**WORK TASK**
Reproduce every line in the material below that holds "justify".

**TASK MATERIAL**
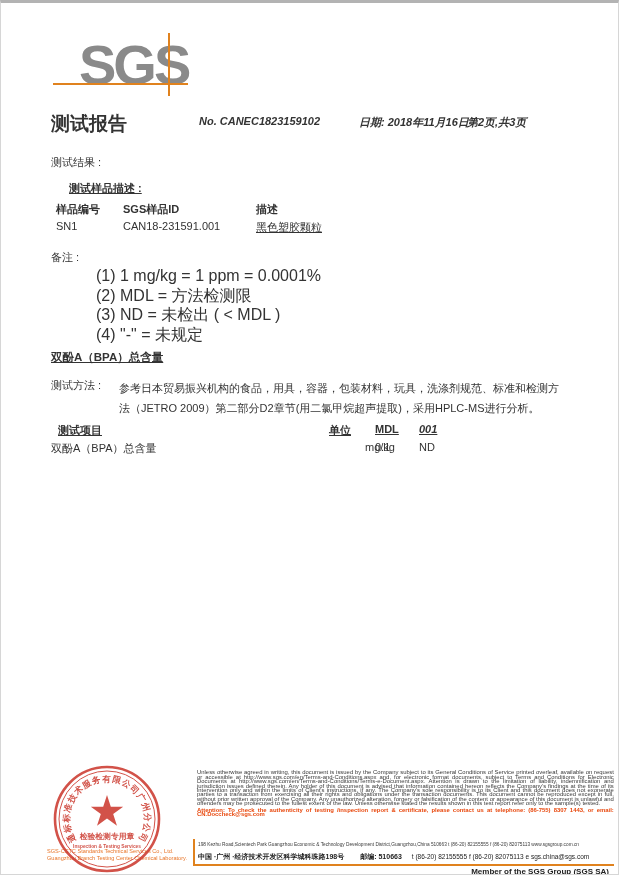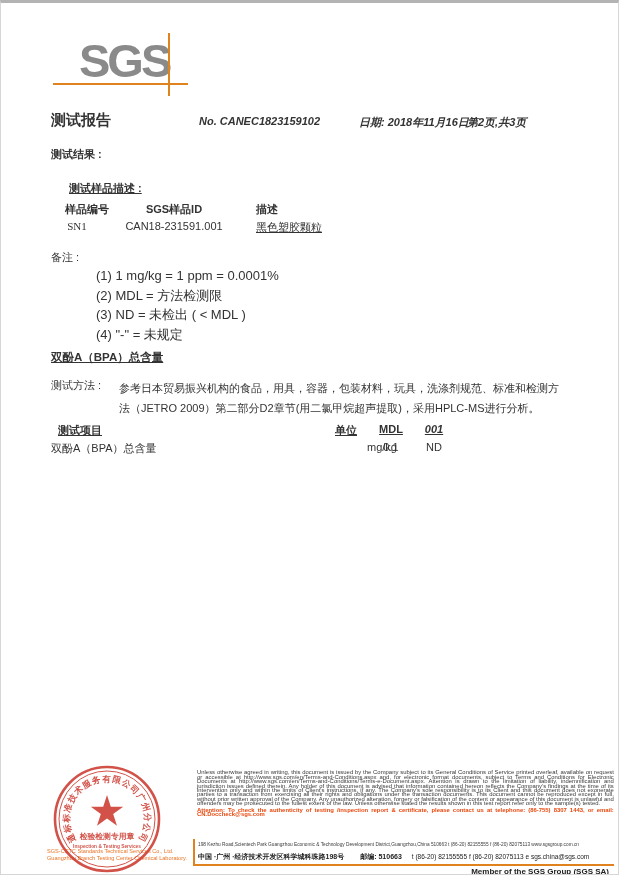--- a/index.html
+++ b/index.html
@@ -5,36 +5,36 @@
   * { margin:0; padding:0; box-sizing:border-box; }
   html,body { background:#fff; }
   body { font-family:"Liberation Sans", sans-serif; color:#222; }
   .page {
     position:relative; width:619px; height:875px; background:#fff;
     border:1px solid #d6d6d6; border-top:3px solid #b3b3b3; overflow:hidden;
   }
   .abs { position:absolute; }
 
   
-  .logo-text { font-weight:700; font-size:47px; color:#8a8a8a; letter-spacing:-3px; line-height:1; }
+  .logo-text { font-weight:700; font-size:56px; color:#8a8a8a; letter-spacing:-3px; line-height:1; }
   .logo-hline { background:#e0821e; height:2px; width:135px; }
   .logo-vline { background:#e0821e; width:2px; height:63px; }
 
   
-  .doc-title { font-size:15px; font-weight:700; color:#333; }
+  .doc-title { font-size:19px; font-weight:700; color:#333; }
   .hdr-sm { font-size:11px; font-weight:700; color:#333;font-style:italic; }
 
   
   .t { font-size:11px; color:#333; }
   .t-b { font-size:11px; font-weight:700; color:#333; }
   .u { text-decoration:underline; }
   .sec-head { font-size:11.5px; font-weight:700; color:#333; text-decoration:underline; }
-  .notes { font-size:13px; color:#333; line-height:19.6px; }
+  .notes { font-size:16px; color:#333; line-height:19.6px; }
   .method-text { font-size:11px; color:#333; line-height:20px; width:447px; }
-  .cell-c { text-align:center; display:inline-block; }
+  .cell-c { display:inline-block; }
 
   
   .fine-wrap { width:417px; overflow:visible; }
   .fine-inner {
     width:521px; transform:scale(0.8); transform-origin:0 0;
     font-size:7.4px; line-height:5.6px; color:#3a3a3a; text-align:justify;
   }
   .attention { color:#e8480d; font-weight:700; margin-top:3px; }
   .addr1-wrap { width:416px; }
   .addr1-inner {
@@ -55,29 +55,29 @@
 
   <div class="abs logo-text" style="left:78px; top:34px;">SGS</div>
   <div class="abs logo-hline" style="left:52px; top:80px;"></div>
   <div class="abs logo-vline" style="left:167px; top:30px;"></div>
 
   <div class="abs doc-title" style="left:50px; top:108px;">测试报告</div>
   <div class="abs hdr-sm" style="left:198px; top:112px;">No. CANEC1823159102</div>
   <div class="abs hdr-sm" style="left:358px; top:112px;">日期: 2018年11月16日</div>
   <div class="abs hdr-sm" style="left:466px; top:112px;">第2页,共3页</div>
 
-  <div class="abs t" style="left:50px; top:144px;font-weight:bold;">测试结果 :</div>
+  <div class="abs t" style="left:50px; top:152px;">测试结果 :</div>
 
   <div class="abs t-b u" style="left:68px; top:178px;">测试样品描述 :</div>
 
   <div class="abs t-b cell-c" style="left:55px; top:199px; width:62px;">样品编号</div>
   <div class="abs t-b cell-c" style="left:122px; top:199px; width:102px;">SGS样品ID</div>
   <div class="abs t-b" style="left:255px; top:199px;">描述</div>
 
-  <div class="abs t cell-c" style="left:45px; top:217px; width:62px;font-family:Liberation Serif, serif;">SN1</div>
+  <div class="abs t cell-c" style="left:55px; top:217px; width:62px;">SN1</div>
   <div class="abs t cell-c" style="left:122px; top:217px; width:102px;">CAN18-231591.001</div>
   <div class="abs t" style="left:255px; top:217px;text-decoration:underline;">黑色塑胶颗粒</div>
 
   <div class="abs t" style="left:50px; top:247px;">备注 :</div>
   <div class="abs notes" style="left:95px; top:263px;">
     <div>(1) 1 mg/kg = 1 ppm = 0.0001%</div>
     <div>(2) MDL = 方法检测限</div>
     <div>(3) ND = 未检出 ( &lt; MDL )</div>
     <div>(4) "-" = 未规定</div>
   </div>

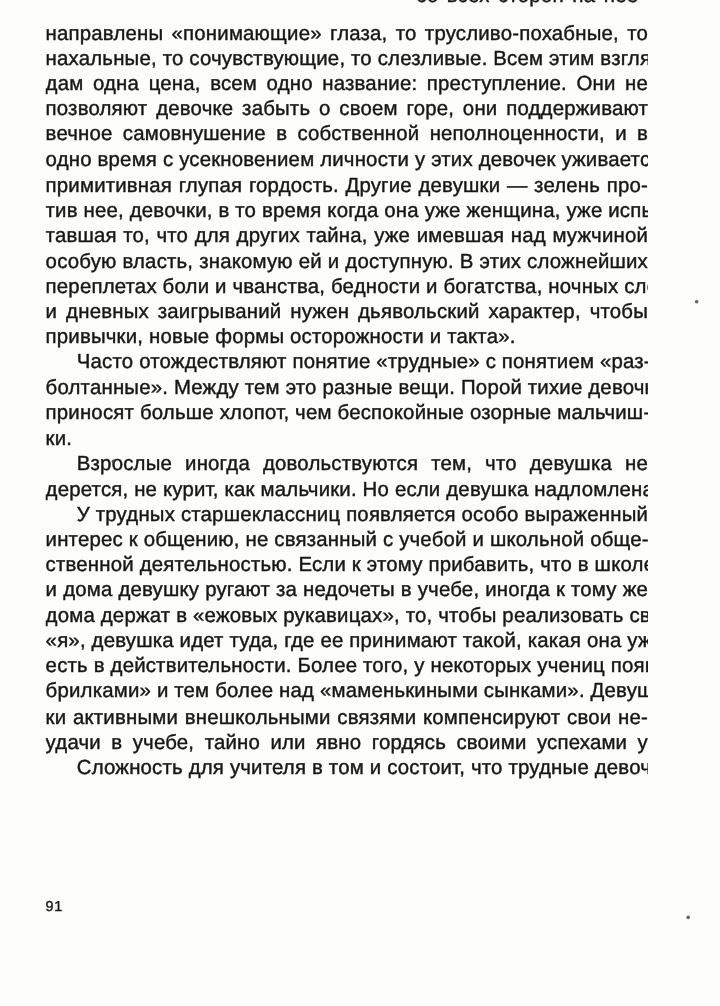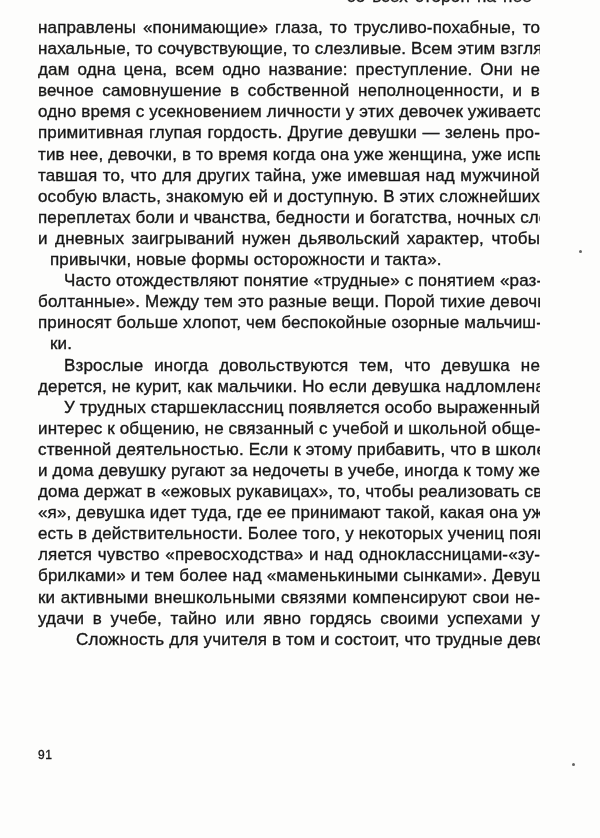--- a/index.html
+++ b/index.html
@@ -39,21 +39,21 @@
     height: 21.1px;
     line-height: 21.1px;
     font-size: 17px;
     letter-spacing: 0.15px;
     text-align: justify;
     text-align-last: justify;
     overflow: hidden;
     white-space: nowrap;
   }
   .line.indent { padding-left: 26px; }
-  .line.end { text-align-last: left; text-align: left; margin-left: 12px; }
+  .line.end { text-align-last: left; text-align: left; }
   .page-number {
     position: absolute;
     top: 746px; left: 38px;
     width: 498px;
     text-align: left;
     font-size: 12px;
     line-height: 18px;
     letter-spacing: 0.5px;
   }
   .speck {
@@ -68,20 +68,21 @@
 <body>
 
 <div class="page">
   <div class="top-fragment-clip">
     <div class="frag-line">со всех сторон на нее</div>
   </div>
   <div class="text-block">
       <div class="line">направлены «понимающие» глаза, то трусливо-похабные, то</div>
       <div class="line">нахальные, то сочувствующие, то слезливые. Всем этим взгля-</div>
       <div class="line">дам одна цена, всем одно название: преступление. Они не</div>
+      <div class="line">позволяют девочке забыть о своем горе, они поддерживают</div>
       <div class="line">вечное самовнушение в собственной неполноценности, и в</div>
       <div class="line">одно время с усекновением личности у этих девочек уживается</div>
       <div class="line">примитивная глупая гордость. Другие девушки — зелень про-</div>
       <div class="line">тив нее, девочки, в то время когда она уже женщина, уже испы-</div>
       <div class="line">тавшая то, что для других тайна, уже имевшая над мужчиной</div>
       <div class="line">особую власть, знакомую ей и доступную. В этих сложнейших</div>
       <div class="line">переплетах боли и чванства, бедности и богатства, ночных слез</div>
       <div class="line">и дневных заигрываний нужен дьявольский характер, чтобы</div>
       <div class="line end">привычки, новые формы осторожности и такта».</div>
       <div class="line indent">Часто отождествляют понятие «трудные» с понятием «раз-</div>
@@ -90,21 +91,20 @@
       <div class="line end">ки.</div>
       <div class="line indent">Взрослые иногда довольствуются тем, что девушка не</div>
       <div class="line">дерется, не курит, как мальчики. Но если девушка надломлена</div>
       <div class="line indent">У трудных старшеклассниц появляется особо выраженный</div>
       <div class="line">интерес к общению, не связанный с учебой и школьной обще-</div>
       <div class="line">ственной деятельностью. Если к этому прибавить, что в школе</div>
       <div class="line">и дома девушку ругают за недочеты в учебе, иногда к тому же</div>
       <div class="line">дома держат в «ежовых рукавицах», то, чтобы реализовать свое</div>
       <div class="line">«я», девушка идет туда, где ее принимают такой, какая она уже</div>
       <div class="line">есть в действительности. Более того, у некоторых учениц появ-</div>
-      <div class="line">ляется чувство «превосходства» и над одноклассницами-«зу-</div>
       <div class="line">брилками» и тем более над «маменькиными сынками». Девуш-</div>
       <div class="line">ки активными внешкольными связями компенсируют свои не-</div>
       <div class="line">удачи в учебе, тайно или явно гордясь своими успехами у</div>
       <div class="line indent end">Сложность для учителя в том и состоит, что трудные девочки</div>
     </div>
   <div class="page-number">91</div>
 <div class="speck" style="left: 93px; top: 383px;"></div>
     <div class="speck" style="left: 579px; top: 250px;"></div>
     <div class="speck" style="left: 572px; top: 763px;"></div>
   </div>

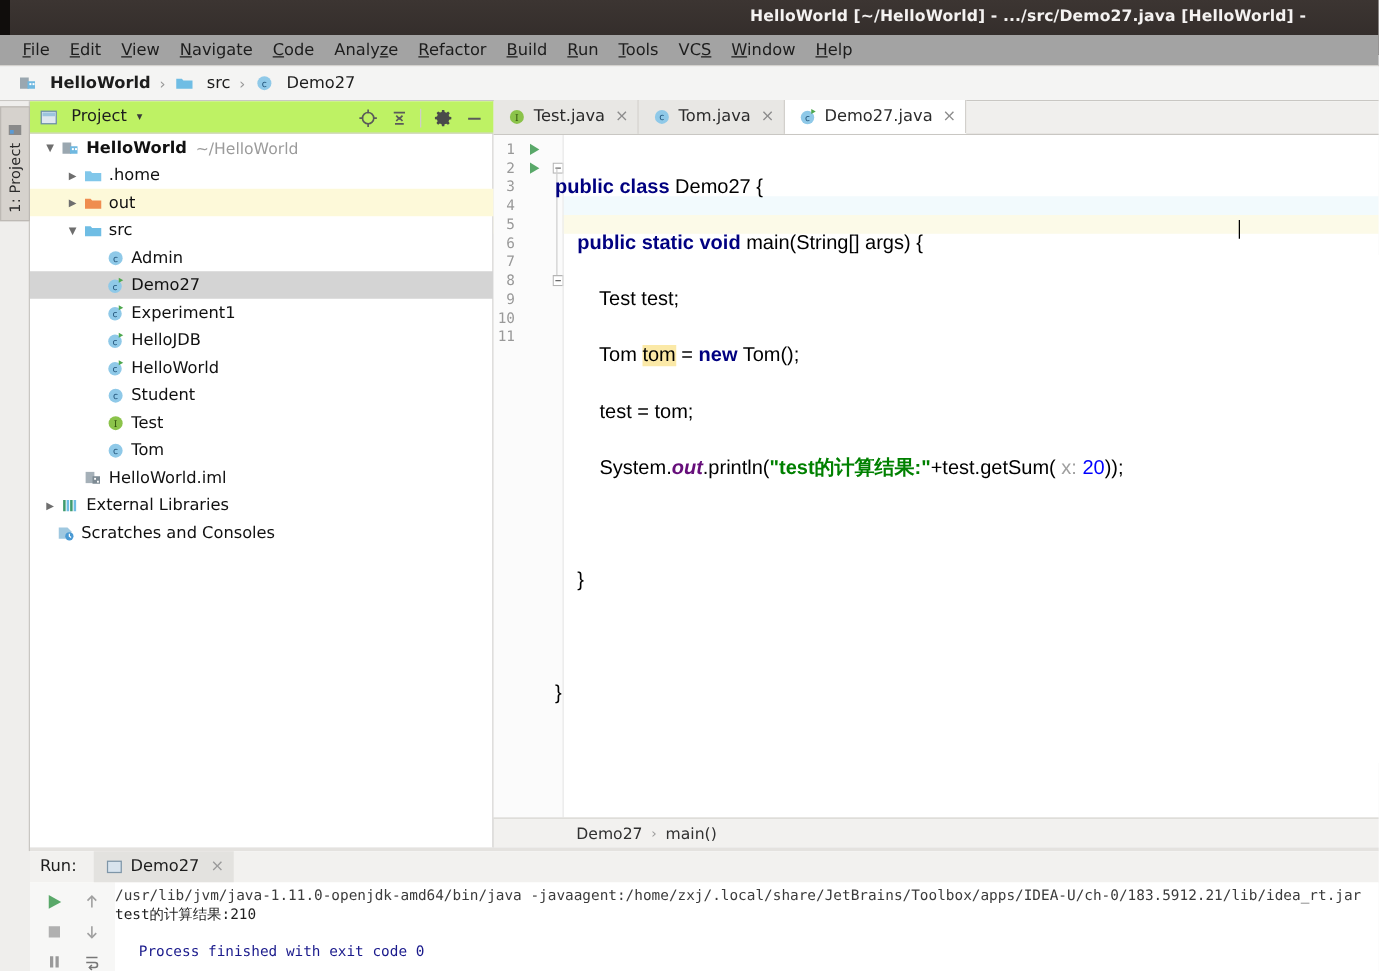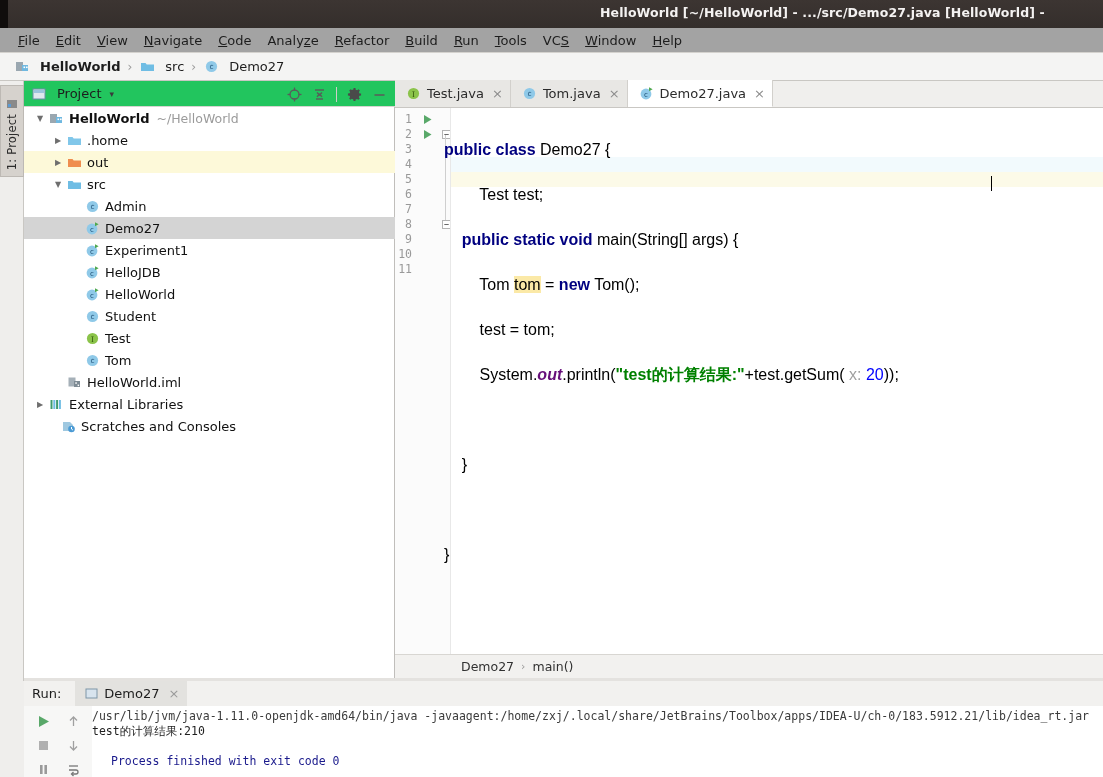--- a/index.html
+++ b/index.html
@@ -71,21 +71,21 @@
   .vtab-structure { top: 600px; height: 96px; background: #efeeec; border-color: transparent; }
   .vicon { width: 12px; height: 12px; margin-bottom: 4px; }
 
   
   .project-panel {
     position: absolute; left: 24px; top: 81px; width: 371px; height: 597px;
     background: #ffffff; border-right: 1px solid #c0bebb;
   }
   .project-header {
     position: absolute; left: 0; top: 0; width: 371px; height: 26px;
-    background: #22c55e; border-bottom: 1px solid #d6d4d0;
+    background: #bef264; border-bottom: 1px solid #d6d4d0;
     display: flex; align-items: center;
   }
   .ph-title { font-size: 13px; padding-left: 6px; }
   .ph-caret { margin-left: 8px; font-size: 9px; color: #3a3a3a; }
   .ph-tools { position: absolute; right: 6px; top: 0; height: 26px; display: flex; align-items: center; gap: 5px; }
   .ph-tool { width: 20px; height: 20px; display: flex; align-items: center; justify-content: center; cursor: default; }
   .ph-div { width: 1px; height: 15px; background: #cfcdc9; margin: 0 2px; }
 
   .tree { position: absolute; left: 0; top: 26px; width: 371px; height: 571px; overflow: hidden; }
   .trow {
@@ -455,21 +455,21 @@
           <span class="ticon">
             <svg width="15" height="15" viewBox="0 0 15 15">
               <rect x="1.5" y="3" width="2" height="9" fill="#3f9b6e"></rect>
               <rect x="4.3" y="3" width="2" height="9" fill="#6fbde4"></rect>
               <rect x="7.1" y="3" width="2" height="9" fill="#3f9b6e"></rect>
               <rect x="9.9" y="3" width="2" height="9" fill="#6fbde4"></rect>
             </svg>
           </span>
           <span class="tlabel">External Libraries</span>
         </div>
-        <div class="trow" style="padding-left: 20px;">
+        <div class="trow" style="padding-left: 4px;">
           <span class="arrow none">▶</span>
           <span class="ticon">
             <svg width="15" height="15" viewBox="0 0 15 15">
               <path d="M2 3h7l3 3v6H2z" fill="#9fc8e0"></path>
               <circle cx="10.5" cy="10" r="3.3" fill="#4a9ad4"></circle>
               <path d="M10.5 8v2l1.4 1" stroke="#fff" stroke-width="1" fill="none"></path>
             </svg>
           </span>
           <span class="tlabel">Scratches and Consoles</span>
         </div>
@@ -557,22 +557,22 @@
           </div>
           <div style="position: absolute; left: 50px; top: 27px; width: 1px; height: 85px; background: rgb(207, 207, 207);"></div>
         </div>
       <div class="gutter-sep"></div>
 
       <div class="band-row" style="top:49px;"></div>
       <div class="caret-row" style="top:64px;"></div>
 
       <div class="code">
         <div class="cline"><span class="kw">public</span> <span class="kw">class</span><span> Demo27 {</span></div>
+        <div class="cline">    <span class="kw">public</span> <span class="kw">static</span> <span class="kw">void</span><span> main(String[] args) {</span></div>
         <div class="cline"><span>        Test test;</span></div>
-        <div class="cline">    <span class="kw">public</span> <span class="kw">static</span> <span class="kw">void</span><span> main(String[] args) {</span></div>
         <div class="cline"><span>        Tom </span><span class="ident-hl">tom</span><span> = </span><span class="kw">new</span><span> Tom();</span></div>
         <div class="cline"><span>        test = tom;</span></div>
         <div class="cline"><span>        System.</span><span class="fld">out</span><span>.println(</span><span class="str">"test的计算结果:"</span><span>+test.getSum(</span><span class="hint"> x:</span><span class="num"> 20</span><span>));</span></div>
         <div class="cline"></div>
         <div class="cline"><span>    }</span></div>
         <div class="cline"></div>
         <div class="cline"><span>}</span></div>
         <div class="cline"></div>
       </div>
       <div class="caret-bar" style="left:596px; top:68px;"></div>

**REPLY TO THE TASK**
     font-size:7.4px; line-height:5.6px; color:#3a3a3a; text-align:justify;
     text-align: justify;
     text-align-last: justify;
   .ph-tool { width: 20px; height: 20px; display: flex; align-items: center; justify-content: center; cursor: default; }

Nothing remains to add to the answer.